The book also does not shy from satirizing sex and its appurtenances. “Here is a scientific fact. There is more money being spent on breast implants and Viagra than on Alzheimer’s research. This means that by 2020, there should be a large, elderly population with perky boobs and huge erections, and absolutely no recollection of what to do with them.”

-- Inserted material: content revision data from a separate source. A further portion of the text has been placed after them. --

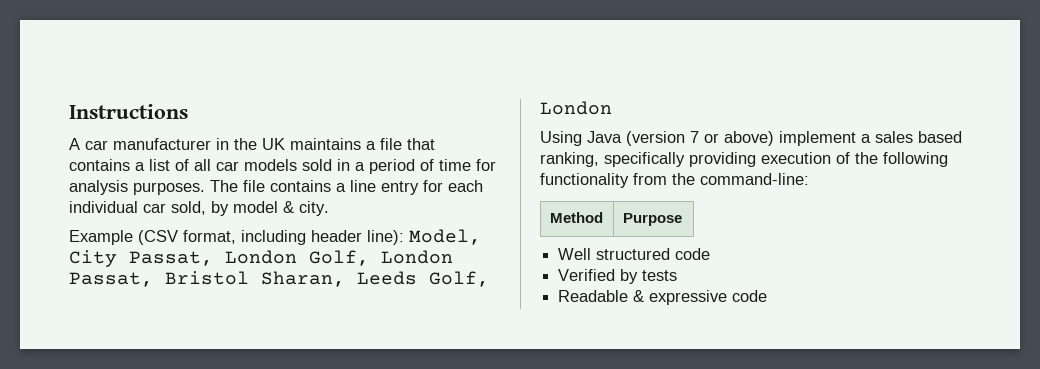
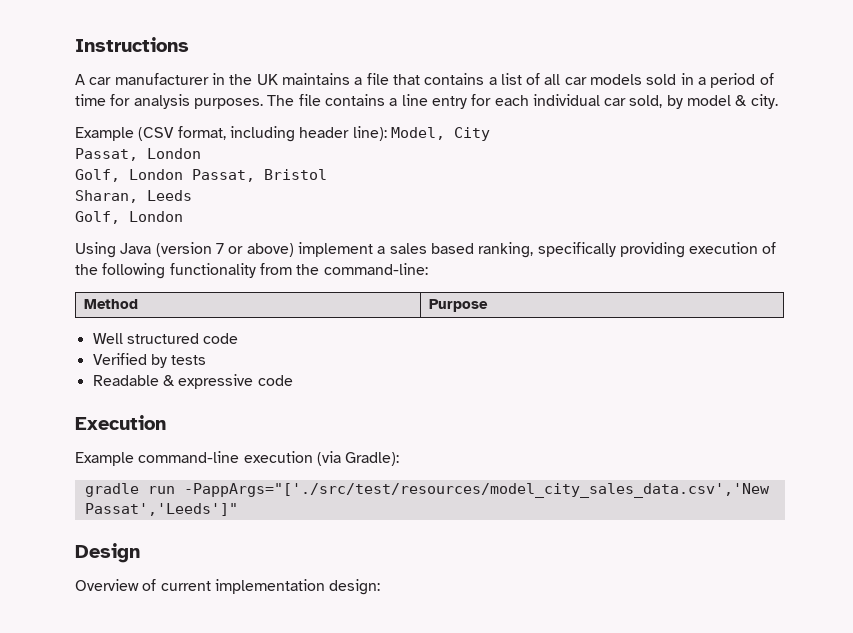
- Example (CSV format, including header line): Model, City Passat, London Golf, London Passat, Bristol Sharan, Leeds Golf, London
+ Example (CSV format, including header line): Model, City
+ Passat, London
+ Golf, London Passat, Bristol
+ Sharan, Leeds
+ Golf, London
+ Execution
+ Example command-line execution (via Gradle):
+ gradle run -PappArgs="['./src/test/resources/model_city_sales_data.csv','New Passat','Leeds']"
+ Design
+ Overview of current implementation design:

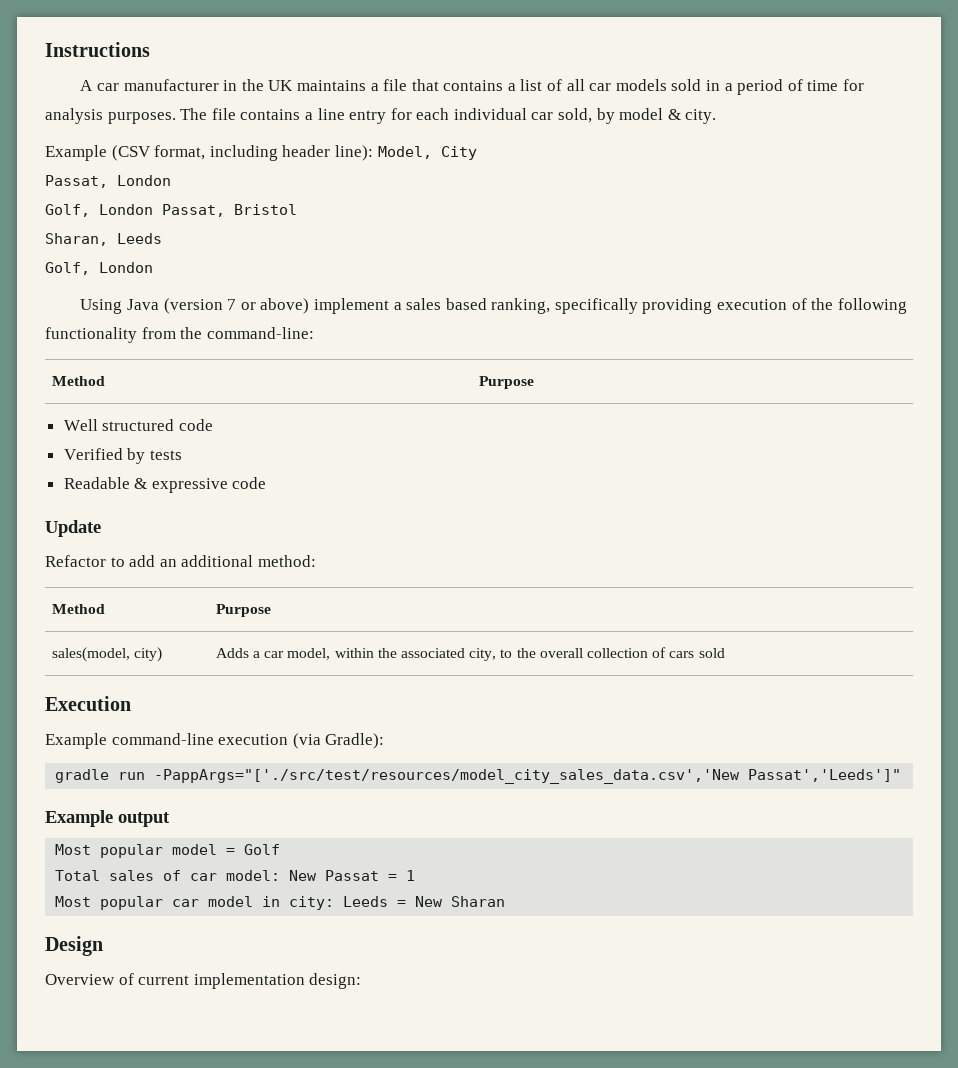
+ Update
+ Refactor to add an additional method:
+ Method | Purpose
+ sales(model, city) | Adds a car model, within the associated city, to the overall collection of cars sold
+ Example output
+ Most popular model = Golf
+ Total sales of car model: New Passat = 1
+ Most popular car model in city: Leeds = New Sharan

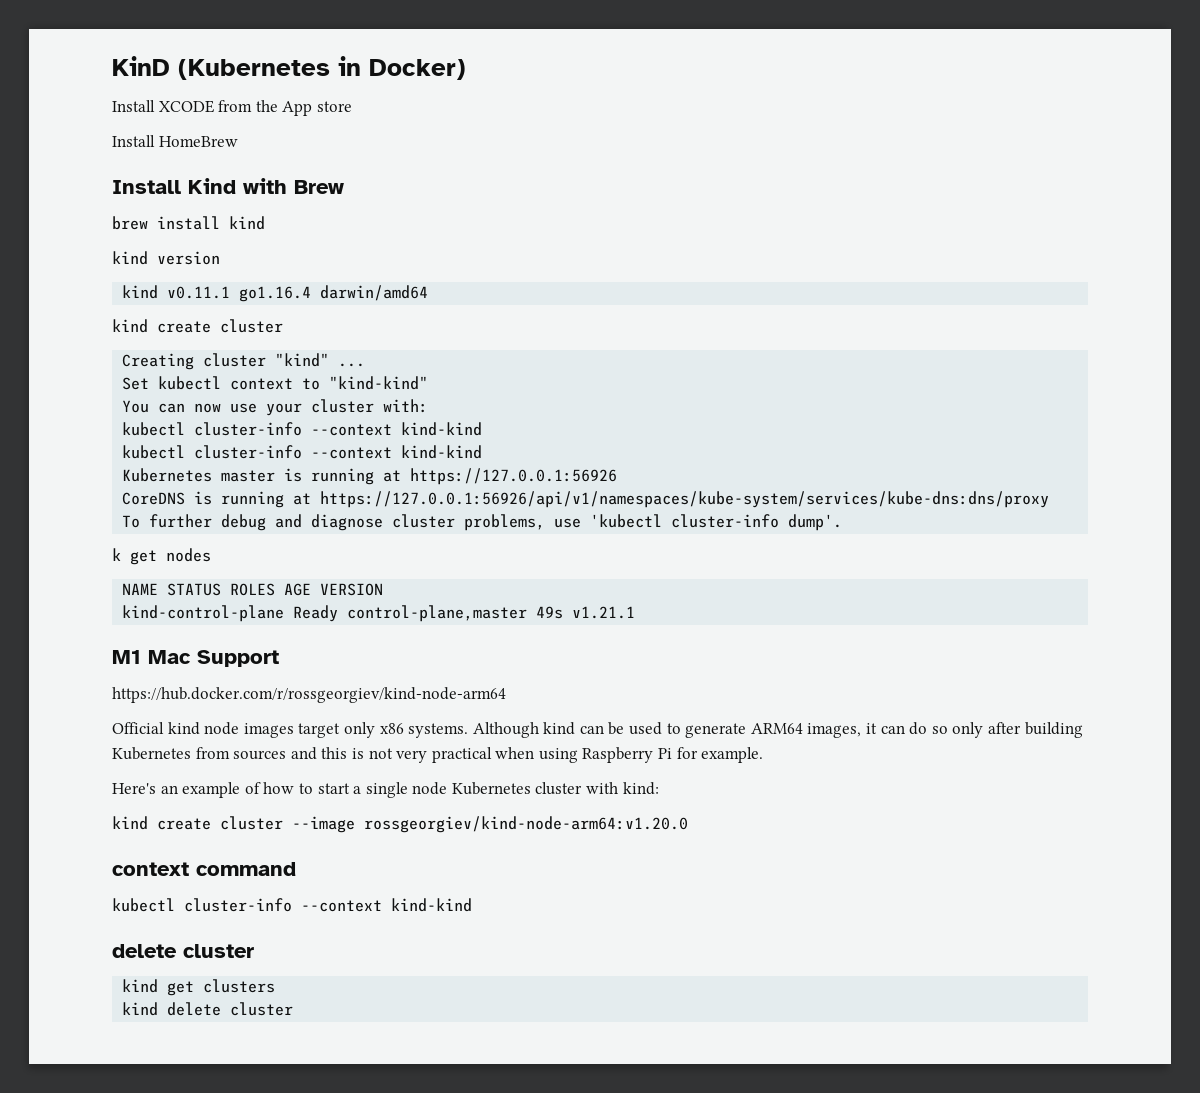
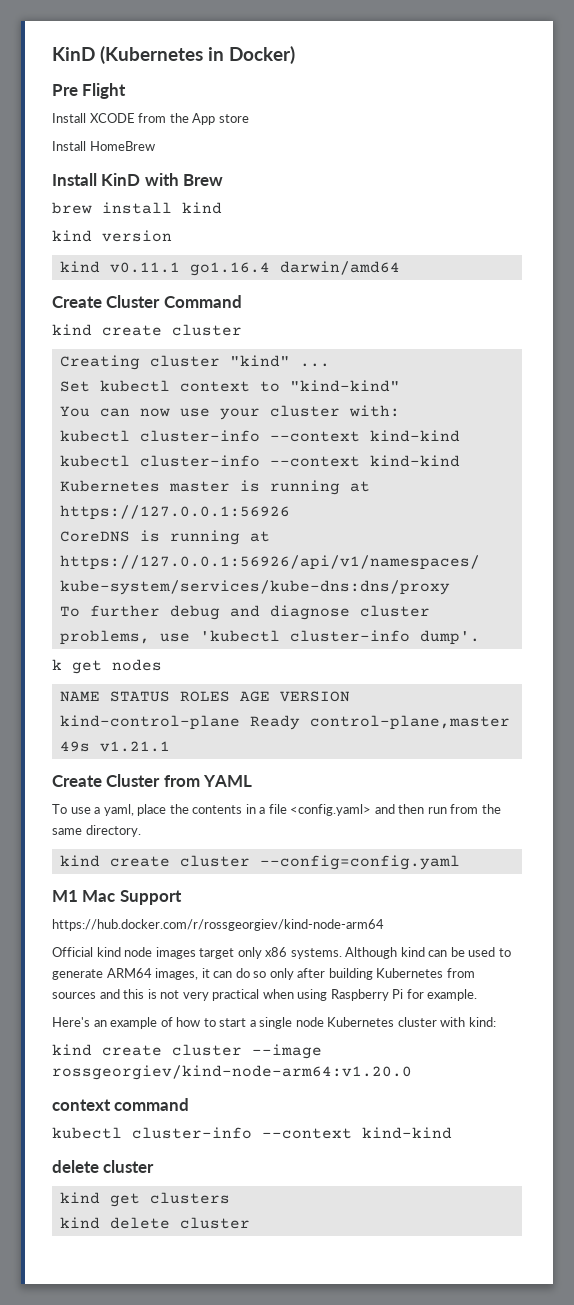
+ Pre Flight
- Install Kind with Brew
+ Install KinD with Brew
+ Create Cluster Command
+ Create Cluster from YAML
+ To use a yaml, place the contents in a file <config.yaml> and then run from the same directory.
+ kind create cluster --config=config.yaml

“A Date with Destiny” is the title of Senator Santiago’s speech before the UP College of Medicine graduates on 20 May 2012. She took graduate studies at Maryhill School of Theology, which inflects this insight: “You are trained doctors — heal yourselves. The wise man said that we should seek elegance rather than luxury, refinement rather than fashion, worth rather than respectability, and wealth rather than riches. You have studied hard. Now think quietly, talk gently with your patients, and act frankly. In addition, listen to the stars and birds, leaders and sages, with an open heart. Await occasions and never hurry. Your most important lesson is that in the common, mundane, things in life, the spiritual, the hidden, and even the unconscious will slowly enlighten you.”

Goodbye, Senator Miriam Defensor Santiago. We will miss your wit, your humor, your brilliance. Godspeed.